Yeti stories not so far fetched, says professor
The Sydney Morning Herald
The latest on the Yeti tracks discovered in Nepal October, 2008 is HERE
London -- It has ginger hair, wild staring eyes and arms the size of tree trunks, but according to Professor Chris Stringer, the Yeti legend may not be so far fetched.
Prof Stringer believes tales of the Yeti may have been inspired by a huge prehistoric ape, Gigantopithecus, which lived in Asia 300,000 years ago.
He does not rule out the possibility that the three-metre-tall King Kong-like creature may have survived deep in the dense forests of South-East Asia.

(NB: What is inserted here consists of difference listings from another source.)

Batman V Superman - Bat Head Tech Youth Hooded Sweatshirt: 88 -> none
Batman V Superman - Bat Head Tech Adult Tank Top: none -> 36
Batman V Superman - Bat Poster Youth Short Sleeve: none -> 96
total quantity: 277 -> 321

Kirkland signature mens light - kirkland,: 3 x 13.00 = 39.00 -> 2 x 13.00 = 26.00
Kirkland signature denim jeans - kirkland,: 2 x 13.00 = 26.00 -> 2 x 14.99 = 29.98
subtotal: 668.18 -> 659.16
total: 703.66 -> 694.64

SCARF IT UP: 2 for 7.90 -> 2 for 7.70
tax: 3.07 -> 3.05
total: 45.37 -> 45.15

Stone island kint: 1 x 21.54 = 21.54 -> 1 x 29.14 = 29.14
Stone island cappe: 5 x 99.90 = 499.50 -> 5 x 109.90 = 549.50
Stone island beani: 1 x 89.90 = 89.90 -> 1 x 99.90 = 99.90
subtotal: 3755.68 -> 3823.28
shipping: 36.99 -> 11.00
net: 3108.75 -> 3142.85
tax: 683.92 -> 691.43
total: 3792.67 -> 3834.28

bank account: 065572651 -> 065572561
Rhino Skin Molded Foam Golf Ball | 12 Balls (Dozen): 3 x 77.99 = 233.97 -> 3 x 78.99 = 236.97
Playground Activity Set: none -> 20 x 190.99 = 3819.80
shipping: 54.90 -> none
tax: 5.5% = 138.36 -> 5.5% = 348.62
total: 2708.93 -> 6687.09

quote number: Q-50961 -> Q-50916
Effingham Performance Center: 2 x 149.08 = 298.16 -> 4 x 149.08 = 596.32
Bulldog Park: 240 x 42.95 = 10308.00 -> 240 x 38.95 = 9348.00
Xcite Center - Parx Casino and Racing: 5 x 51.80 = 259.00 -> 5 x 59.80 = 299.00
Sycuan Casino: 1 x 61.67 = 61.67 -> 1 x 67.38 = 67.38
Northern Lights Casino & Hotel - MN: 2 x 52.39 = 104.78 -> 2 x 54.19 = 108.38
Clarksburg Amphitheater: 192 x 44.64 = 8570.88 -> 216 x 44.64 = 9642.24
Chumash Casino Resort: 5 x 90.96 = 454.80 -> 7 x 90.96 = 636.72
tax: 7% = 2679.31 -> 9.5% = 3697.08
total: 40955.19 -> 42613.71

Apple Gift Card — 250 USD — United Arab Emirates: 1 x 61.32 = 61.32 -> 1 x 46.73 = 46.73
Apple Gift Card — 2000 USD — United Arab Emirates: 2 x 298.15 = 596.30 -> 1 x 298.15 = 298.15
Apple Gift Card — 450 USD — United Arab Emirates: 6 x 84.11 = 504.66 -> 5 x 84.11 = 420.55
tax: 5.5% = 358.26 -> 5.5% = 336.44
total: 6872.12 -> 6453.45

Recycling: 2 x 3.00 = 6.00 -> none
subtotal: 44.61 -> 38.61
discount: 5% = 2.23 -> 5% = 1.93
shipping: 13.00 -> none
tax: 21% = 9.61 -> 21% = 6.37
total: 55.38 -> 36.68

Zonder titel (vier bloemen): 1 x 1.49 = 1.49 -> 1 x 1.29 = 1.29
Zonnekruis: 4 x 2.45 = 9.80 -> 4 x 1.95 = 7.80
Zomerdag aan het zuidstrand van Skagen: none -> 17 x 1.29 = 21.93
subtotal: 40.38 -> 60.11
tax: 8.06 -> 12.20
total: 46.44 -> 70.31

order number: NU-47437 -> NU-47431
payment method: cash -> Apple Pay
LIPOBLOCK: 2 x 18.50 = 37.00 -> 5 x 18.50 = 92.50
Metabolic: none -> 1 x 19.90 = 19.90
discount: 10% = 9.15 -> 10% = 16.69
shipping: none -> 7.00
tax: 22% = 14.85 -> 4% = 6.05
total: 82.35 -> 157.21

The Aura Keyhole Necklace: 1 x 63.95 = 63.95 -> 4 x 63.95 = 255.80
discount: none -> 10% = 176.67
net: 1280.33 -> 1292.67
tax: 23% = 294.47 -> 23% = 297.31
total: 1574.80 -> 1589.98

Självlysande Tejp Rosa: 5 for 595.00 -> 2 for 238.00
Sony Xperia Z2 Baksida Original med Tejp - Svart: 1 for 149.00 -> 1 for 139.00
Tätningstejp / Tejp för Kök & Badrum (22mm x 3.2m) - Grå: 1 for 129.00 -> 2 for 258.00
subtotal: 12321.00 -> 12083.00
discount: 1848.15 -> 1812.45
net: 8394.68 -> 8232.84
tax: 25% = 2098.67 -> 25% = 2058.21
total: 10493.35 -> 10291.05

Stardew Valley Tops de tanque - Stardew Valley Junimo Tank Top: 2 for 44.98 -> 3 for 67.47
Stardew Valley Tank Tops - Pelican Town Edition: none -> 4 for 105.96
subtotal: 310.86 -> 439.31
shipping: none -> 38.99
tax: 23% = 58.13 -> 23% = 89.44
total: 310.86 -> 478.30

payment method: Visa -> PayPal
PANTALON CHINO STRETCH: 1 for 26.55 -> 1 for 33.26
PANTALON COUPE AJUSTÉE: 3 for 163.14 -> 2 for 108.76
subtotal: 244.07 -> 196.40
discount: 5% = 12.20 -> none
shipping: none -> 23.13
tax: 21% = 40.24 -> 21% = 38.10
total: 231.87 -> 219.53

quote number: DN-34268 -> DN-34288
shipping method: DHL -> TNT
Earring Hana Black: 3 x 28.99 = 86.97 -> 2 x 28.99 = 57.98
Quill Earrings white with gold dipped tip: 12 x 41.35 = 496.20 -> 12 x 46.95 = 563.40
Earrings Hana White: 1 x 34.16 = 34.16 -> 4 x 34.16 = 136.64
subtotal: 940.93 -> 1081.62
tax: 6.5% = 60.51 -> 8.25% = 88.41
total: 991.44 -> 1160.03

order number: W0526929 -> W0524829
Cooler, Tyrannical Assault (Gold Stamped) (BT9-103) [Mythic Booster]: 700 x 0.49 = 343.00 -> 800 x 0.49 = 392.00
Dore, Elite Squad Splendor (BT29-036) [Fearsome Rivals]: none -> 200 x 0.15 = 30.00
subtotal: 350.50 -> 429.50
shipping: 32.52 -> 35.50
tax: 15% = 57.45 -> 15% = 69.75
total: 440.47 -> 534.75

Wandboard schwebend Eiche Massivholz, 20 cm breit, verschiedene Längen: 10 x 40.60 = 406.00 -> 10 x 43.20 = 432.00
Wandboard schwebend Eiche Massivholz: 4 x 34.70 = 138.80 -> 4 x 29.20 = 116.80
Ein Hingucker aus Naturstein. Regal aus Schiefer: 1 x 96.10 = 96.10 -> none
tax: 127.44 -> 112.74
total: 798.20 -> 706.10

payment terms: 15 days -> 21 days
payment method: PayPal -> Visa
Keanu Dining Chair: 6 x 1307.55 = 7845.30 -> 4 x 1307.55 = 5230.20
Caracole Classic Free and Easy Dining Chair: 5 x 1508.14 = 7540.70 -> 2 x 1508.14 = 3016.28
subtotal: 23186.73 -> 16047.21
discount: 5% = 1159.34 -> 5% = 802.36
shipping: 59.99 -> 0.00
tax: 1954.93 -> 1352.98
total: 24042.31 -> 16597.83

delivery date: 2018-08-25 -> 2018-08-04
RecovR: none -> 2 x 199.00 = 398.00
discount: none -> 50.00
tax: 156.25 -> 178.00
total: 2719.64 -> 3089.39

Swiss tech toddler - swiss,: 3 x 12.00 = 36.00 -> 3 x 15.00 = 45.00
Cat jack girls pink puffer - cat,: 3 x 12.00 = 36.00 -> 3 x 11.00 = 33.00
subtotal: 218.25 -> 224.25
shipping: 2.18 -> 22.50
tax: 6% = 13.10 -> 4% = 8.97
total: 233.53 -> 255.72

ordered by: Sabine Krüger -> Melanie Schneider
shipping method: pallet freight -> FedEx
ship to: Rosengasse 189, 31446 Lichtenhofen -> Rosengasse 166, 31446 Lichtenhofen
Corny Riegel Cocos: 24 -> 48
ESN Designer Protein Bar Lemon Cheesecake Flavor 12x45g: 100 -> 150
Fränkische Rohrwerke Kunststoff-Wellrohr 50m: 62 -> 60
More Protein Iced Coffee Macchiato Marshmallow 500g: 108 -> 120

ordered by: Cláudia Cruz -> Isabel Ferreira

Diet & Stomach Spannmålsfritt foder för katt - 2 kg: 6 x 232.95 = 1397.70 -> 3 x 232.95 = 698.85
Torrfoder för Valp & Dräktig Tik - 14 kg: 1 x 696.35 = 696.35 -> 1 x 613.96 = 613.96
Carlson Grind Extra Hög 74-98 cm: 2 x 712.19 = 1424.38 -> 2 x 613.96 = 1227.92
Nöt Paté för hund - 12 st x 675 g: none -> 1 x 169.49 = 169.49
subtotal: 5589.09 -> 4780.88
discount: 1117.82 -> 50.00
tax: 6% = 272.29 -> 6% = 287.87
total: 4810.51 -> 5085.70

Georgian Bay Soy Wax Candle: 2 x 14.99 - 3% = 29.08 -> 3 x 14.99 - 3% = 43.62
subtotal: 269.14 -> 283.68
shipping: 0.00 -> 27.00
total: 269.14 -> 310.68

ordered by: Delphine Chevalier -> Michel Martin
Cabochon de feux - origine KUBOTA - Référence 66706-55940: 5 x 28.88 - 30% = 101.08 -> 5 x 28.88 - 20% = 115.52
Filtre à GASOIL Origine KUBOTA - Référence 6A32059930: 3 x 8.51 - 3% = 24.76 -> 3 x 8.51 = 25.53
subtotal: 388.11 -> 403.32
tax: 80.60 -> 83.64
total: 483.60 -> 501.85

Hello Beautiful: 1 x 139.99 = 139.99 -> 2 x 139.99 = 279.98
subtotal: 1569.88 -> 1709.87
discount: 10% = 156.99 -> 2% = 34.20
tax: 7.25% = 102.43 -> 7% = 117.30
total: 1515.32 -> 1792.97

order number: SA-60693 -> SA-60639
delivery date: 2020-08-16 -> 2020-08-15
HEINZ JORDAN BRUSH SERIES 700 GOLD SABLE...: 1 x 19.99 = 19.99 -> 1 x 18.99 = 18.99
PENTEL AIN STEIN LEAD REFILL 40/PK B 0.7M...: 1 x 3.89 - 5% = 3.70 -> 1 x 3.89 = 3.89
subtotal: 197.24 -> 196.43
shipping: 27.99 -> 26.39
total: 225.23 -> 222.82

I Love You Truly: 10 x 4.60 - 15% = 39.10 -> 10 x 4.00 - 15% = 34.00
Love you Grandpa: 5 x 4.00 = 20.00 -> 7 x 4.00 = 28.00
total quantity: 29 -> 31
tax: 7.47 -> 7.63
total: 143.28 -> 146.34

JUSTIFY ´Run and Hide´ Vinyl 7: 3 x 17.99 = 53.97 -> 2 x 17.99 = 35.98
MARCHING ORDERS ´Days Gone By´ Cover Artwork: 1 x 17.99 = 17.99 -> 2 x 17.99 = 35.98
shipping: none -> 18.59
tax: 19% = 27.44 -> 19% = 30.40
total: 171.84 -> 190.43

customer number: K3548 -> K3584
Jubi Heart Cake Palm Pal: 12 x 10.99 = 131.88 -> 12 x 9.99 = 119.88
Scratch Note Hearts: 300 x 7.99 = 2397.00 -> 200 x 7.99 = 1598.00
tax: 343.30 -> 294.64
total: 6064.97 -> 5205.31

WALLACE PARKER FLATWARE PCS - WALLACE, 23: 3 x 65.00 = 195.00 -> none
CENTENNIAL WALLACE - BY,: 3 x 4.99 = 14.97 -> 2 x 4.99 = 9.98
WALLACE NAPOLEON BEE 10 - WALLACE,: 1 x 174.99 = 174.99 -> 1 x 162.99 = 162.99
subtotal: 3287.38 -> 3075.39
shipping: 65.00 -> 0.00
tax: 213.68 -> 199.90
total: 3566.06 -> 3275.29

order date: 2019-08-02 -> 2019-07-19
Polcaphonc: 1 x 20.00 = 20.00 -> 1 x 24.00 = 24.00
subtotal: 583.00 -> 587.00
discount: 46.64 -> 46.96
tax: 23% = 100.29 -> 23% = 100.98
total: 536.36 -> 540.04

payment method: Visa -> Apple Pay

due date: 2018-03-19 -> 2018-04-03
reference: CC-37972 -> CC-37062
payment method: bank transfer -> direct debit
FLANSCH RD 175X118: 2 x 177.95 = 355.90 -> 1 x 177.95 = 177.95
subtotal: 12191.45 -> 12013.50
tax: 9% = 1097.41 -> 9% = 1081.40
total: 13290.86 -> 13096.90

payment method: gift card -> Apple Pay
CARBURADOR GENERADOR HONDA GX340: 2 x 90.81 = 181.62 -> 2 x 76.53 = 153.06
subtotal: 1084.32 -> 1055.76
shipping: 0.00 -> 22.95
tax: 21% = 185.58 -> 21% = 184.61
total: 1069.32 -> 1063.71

The professor, human origins expert at the Natural History Museum in London, said: "Gigantopithecus was much bigger than a gorilla, judging from its jawbones and teeth, which are the only fossil remains we have. Red hair is reasonable, because it appears to be related to the orang-utan.
"We don't know if it walked upright but it's more likely to have walked on its knuckles, like a gorilla.
"Personally I doubt that it could have survived in the Himalayas because there would be nothing for it to eat. But there are also legends of giant apes in China and South-East Asia.
"It could have survived until the appearance of modern humans, 50,000 years ago, and it is at least possible that it is still living as a very rare creature in remote forest areas."
Prof Stringer said it would be wrong to assume that Yeti-like creatures could not survive to the present day without being discovered.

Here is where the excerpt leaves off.